Mondo Marcio, un rapper che s’è fatto da sé

Il suo nome aveva cominciato a circolare tra i seguaci della scena hip hop italiana una ventina di anni fa, quando aveva appena 16 anni e si era appena aggiudicato un'edizione del Tecniche Perfette - il concorso di freestyle, tra i più importanti per gli appassionati del genere - in un testa a testa contro Ensi. Mondo Marcio di cose ne ha fatte parecchie, in questi anni: album (nove, in totale), mixtape, EP, tour, collaborazioni. Oggi Gian Marco Marcello, questo il suo vero nome, compie 36 anni, per festeggiarlo ripubblichiamo la nostra recensione del suo penultimo album, "Uomo", pubblicato nel marzo del 2019.
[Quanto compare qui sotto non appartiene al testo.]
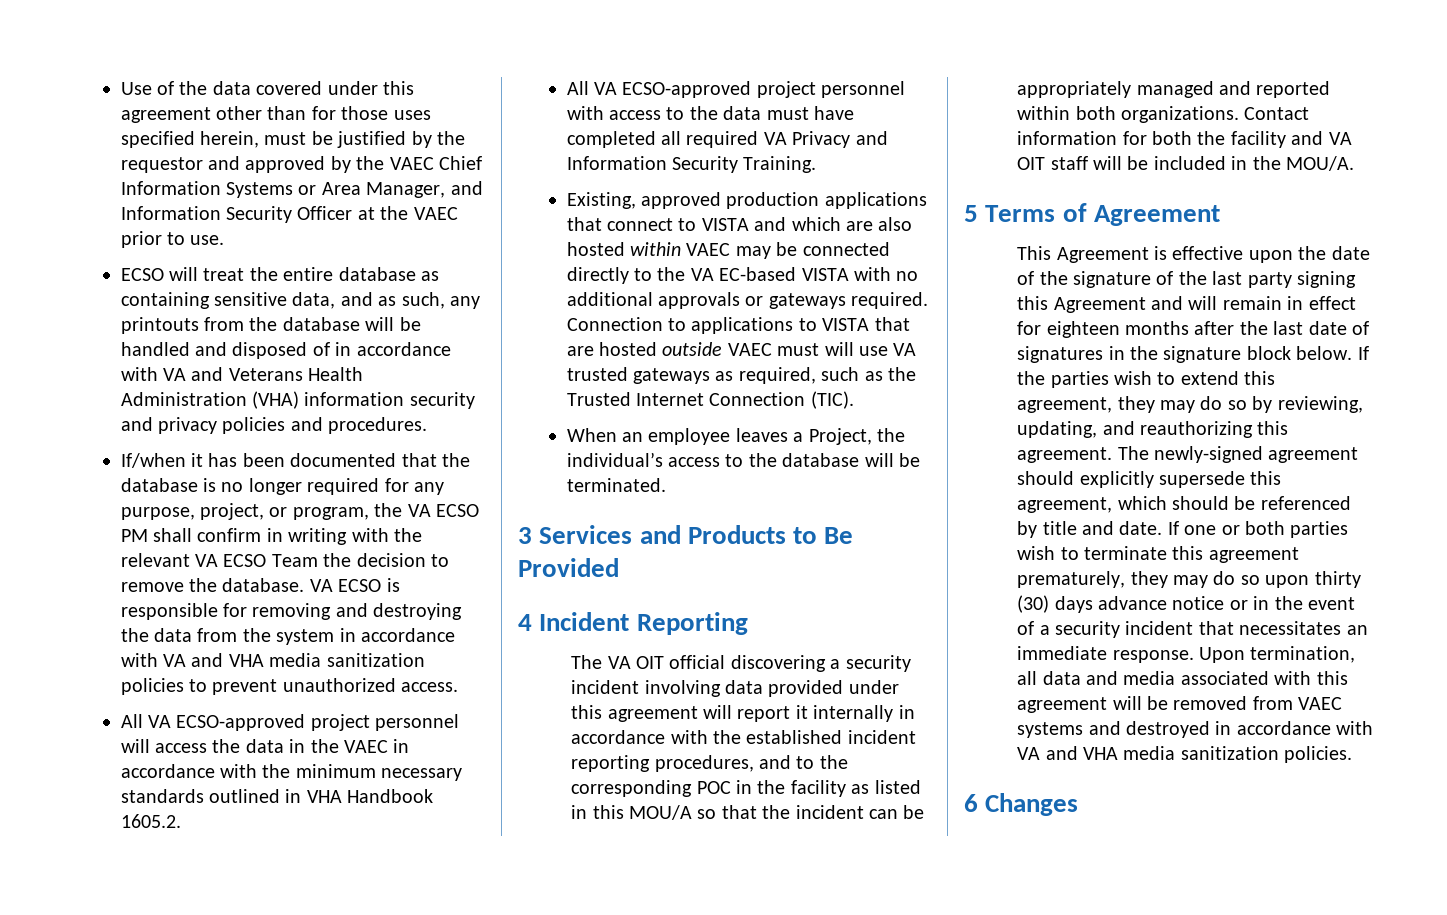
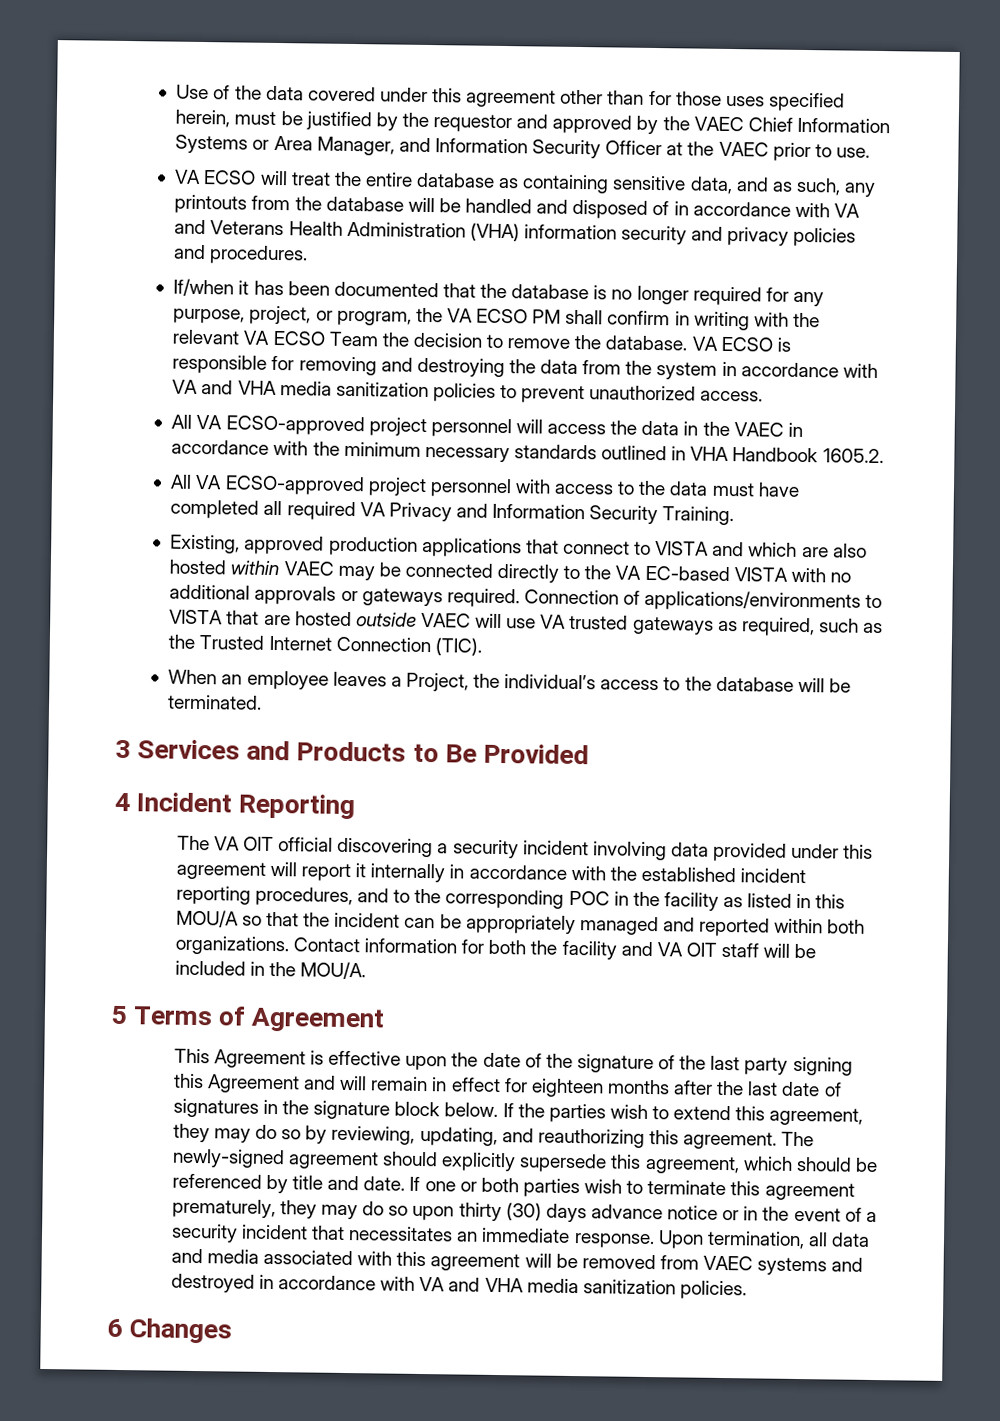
- ECSO will treat the entire database as containing sensitive data, and as such, any printouts from the database will be handled and disposed of in accordance with VA and Veterans Health Administration (VHA) information security and privacy policies and procedures.
+ VA ECSO will treat the entire database as containing sensitive data, and as such, any printouts from the database will be handled and disposed of in accordance with VA and Veterans Health Administration (VHA) information security and privacy policies and procedures.
- Connection to applications to VISTA that are hosted outside VAEC must will use VA trusted gateways as required, such as the Trusted Internet Connection (TIC).
+ Connection of applications/environments to VISTA that are hosted outside VAEC will use VA trusted gateways as required, such as the Trusted Internet Connection (TIC).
Puoi togliere un ragazzo dalla periferia, ma non puoi togliere la periferia da un ragazzo. Il nuovo album di Mondo Marcio “Uomo!” è la storia di un rapper che s’è fatto da sé in tempi in cui la trap non esisteva e il purple drank lo bevevano a Houston, non a Cinisello Balsamo. “Io ho sudato tutto, la storia testimonia / Questi fanno i rapper per fare i testimonial”, rappa Mondo Marcio in un album in cui rivendica un ruolo centrale nella scena. Nella sinossi del disco, il rapper lo descrive come un racconto sulla “volontà di credere in sé stessi e di sognare in grande, senza lasciare che le proprie ambizioni possano essere schiacciate da chi cerca sempre e soltanto di spezzare i sogni altrui per il puro gusto di farlo”.
Una delle parole chiave di “Uomo!” è competizione. L’album inizia con la voce dal pitch alterato di Fred Bongusto che canta “Chi ci sarà dopo di te?”, solo che Mondo Marcio non la dedica a una fidanzata, ma ai suoi competitor. Dopo di me, dice, ci sono “sti trapper tutti uguali, tutti Sfera Ebbasta / Ma fra sto mondo è mio, è la mia sfera ebbasta”. Se “Questi palazzi” è il racconto del contesto di periferia in cui è cresciuto il rapper (“Quante storie tra i miei palazzi, croci sul petto tipo Buffy, sul muretto il mio primo joint, senza Biggie ma ero un Bad Boy”), in “DDR”, che sta per “Dio del rap”, Marcio ne dice quattro ai ragazzi venuti dopo di lui: “Quello che fai adesso, l’ho fatto prima e meglio”.
La produzione è affidata fra gli altri a Muzicheart, Fast Life Beats, Swede di 808 Mafia. Non è un disco trap, nonostante la sua influenza si senta ad esempio nella produzione di “DDR” o “Nuova scuola” dove guarda caso Mondo se la prende con i rapper più giovani, “gangster col diploma”. Non è nemmeno un disco registrato con un computer. In “Questi palazzi” con Gudda Gudda c’è il sassofono di Stefano Baraldi, “Leggenda urbana” ha parti suonate con chitarra (il co-autore Cristian Francioni), basso e tastiere, mentre “Fuck up the world”, con Dave Muldoon che cita “Like a rolling stone” di Bob Dylan, ha una produzione epica. “Sogni nella bottiglia” mischia chitarra bluesy e Roland e naturalmente in “Angeli e demoni”, oltre alla chitarra di Fabrizio Sotti, c’è la voce di Mina. È la vecchia scuola che dice: c’è un altro modo di fare dischi.
“Uomo!” è anche un album personale. In una serie di skit inframmezzati alle canzoni, Gian Marco Marcello racconta frammenti di biografia: i periodi difficili attraversati con la madre, l’assenza del padre, la scuola, il vuoto della provincia e le notti in città, la solitudine, le paure, il rap che porta dalle strade alle stelle, il successo, la mancanza di stimoli, la rinascita. In copertina c’è una fotografia di quando il rapper aveva 12 anni e la scritta: “Eliminare i propri difetti significa rimuove ciò che ci rende unici”. Vale anche per il mondo di rappare di Mondo, le lettere mangiate, quel suo modo di pronunciare all’inglese parole italiane. E alla fine tutto torna e negli ultimi secondi dell’album si sente la madre del rapper che chiede: “E dopo di te, chi ci sarà?”.